What Ava DuVernay helped convey to Selma viewers is that King led a very organized protest that used the legal system to help achieve its goals. Just like Thurgood Marshall, who famously won the Brown v. Board of Education suit that dismantled “separate but equal” before him, King realized that the laws had to be changed for black Americans to claim their rights. It’s not enough just to cross the Edmund Pettus Bridge; you have to do so with the backing of the U.S. government. When you don’t, Bloody Sundays occur. Marshall never arrived at a white school with a busload of black children to integrate it without first going to the courts and making sure integration became law.
That’s something that’s missing in today’s protests. In fact, more times than not, the authorities are seemingly too enthusiastic about halting boycotts and demonstrations, by any means necessary, than trying to protect those who are demonstrating.
Newsome clearly intended to break the law during her symbolic defiance. While that brought more attention to the renewed debate over the Confederate flag, it will take the repealing of some laws and enacting of new ones to actually remove the emblem permanently.
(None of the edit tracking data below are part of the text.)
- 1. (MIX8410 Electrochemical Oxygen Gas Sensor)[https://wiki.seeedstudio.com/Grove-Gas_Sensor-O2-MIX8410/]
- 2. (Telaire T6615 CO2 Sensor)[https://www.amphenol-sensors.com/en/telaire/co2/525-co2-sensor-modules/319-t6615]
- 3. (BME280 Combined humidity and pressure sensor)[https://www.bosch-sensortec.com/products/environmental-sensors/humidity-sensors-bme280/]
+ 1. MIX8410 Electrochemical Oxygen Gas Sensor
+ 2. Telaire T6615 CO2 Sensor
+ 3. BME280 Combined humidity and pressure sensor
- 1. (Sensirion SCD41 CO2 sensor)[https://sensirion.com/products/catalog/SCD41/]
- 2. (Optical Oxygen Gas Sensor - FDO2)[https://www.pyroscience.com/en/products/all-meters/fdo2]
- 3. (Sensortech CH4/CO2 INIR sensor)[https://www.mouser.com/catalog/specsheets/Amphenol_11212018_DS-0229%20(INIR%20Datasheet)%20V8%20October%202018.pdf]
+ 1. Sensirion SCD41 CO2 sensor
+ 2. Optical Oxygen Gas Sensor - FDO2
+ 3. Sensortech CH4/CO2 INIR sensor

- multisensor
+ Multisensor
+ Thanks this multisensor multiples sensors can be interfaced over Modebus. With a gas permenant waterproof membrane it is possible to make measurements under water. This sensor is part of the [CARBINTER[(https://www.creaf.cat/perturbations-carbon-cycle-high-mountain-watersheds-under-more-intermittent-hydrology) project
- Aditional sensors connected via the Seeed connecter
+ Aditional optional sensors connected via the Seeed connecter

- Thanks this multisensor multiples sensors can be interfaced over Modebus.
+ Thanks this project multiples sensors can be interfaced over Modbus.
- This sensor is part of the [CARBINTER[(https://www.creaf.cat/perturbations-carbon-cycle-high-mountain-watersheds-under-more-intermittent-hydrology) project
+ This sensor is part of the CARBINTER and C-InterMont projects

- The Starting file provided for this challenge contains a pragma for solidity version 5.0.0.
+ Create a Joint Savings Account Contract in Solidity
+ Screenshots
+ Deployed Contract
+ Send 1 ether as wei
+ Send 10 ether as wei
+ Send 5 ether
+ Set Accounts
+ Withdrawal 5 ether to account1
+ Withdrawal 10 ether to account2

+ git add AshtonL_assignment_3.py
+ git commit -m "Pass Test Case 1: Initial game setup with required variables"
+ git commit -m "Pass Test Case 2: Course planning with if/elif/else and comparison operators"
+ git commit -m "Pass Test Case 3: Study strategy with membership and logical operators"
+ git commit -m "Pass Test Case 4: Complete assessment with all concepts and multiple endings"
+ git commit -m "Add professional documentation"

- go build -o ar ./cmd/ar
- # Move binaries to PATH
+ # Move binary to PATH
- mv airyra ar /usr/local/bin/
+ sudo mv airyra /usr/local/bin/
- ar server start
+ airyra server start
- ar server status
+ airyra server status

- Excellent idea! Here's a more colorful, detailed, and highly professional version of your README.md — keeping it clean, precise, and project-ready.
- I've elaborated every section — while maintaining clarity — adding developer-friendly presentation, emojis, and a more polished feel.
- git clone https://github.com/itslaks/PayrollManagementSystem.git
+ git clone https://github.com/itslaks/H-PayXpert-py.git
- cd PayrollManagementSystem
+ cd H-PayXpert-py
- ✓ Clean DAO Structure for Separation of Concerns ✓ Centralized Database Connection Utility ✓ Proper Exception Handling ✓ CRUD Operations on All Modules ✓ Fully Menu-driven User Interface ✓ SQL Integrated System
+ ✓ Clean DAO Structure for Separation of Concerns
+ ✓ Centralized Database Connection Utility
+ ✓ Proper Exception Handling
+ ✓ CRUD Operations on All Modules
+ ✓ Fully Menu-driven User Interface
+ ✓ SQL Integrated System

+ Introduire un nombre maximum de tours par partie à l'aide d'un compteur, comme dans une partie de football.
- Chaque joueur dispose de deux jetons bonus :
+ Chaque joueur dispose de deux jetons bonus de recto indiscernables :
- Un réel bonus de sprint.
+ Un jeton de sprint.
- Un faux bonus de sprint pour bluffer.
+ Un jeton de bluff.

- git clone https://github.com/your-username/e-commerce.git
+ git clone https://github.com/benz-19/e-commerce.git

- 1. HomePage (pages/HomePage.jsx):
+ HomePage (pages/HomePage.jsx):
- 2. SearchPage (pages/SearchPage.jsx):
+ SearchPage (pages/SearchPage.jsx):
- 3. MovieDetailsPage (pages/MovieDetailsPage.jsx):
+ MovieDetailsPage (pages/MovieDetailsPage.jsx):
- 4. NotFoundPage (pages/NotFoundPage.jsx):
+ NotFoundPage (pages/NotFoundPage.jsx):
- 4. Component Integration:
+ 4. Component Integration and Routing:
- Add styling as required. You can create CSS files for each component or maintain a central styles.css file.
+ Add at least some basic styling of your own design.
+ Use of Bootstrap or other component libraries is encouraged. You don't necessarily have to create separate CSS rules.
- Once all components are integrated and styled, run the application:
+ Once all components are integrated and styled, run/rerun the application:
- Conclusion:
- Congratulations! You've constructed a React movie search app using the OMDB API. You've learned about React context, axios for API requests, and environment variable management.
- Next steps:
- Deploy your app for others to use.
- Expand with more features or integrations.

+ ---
Those types of institutional changes, like those sought within the criminal-justice system whose armed officers have claimed dozens of brown bodies this year, are what will improve society and discourage the hate and discrimination that led to the massacre of nine churchgoers two weeks ago.
However, that kind of change takes time, as the civil rights movement proved. For those, like Newsome, who can’t wait, there’s a flag in South Carolina awaiting your arrival.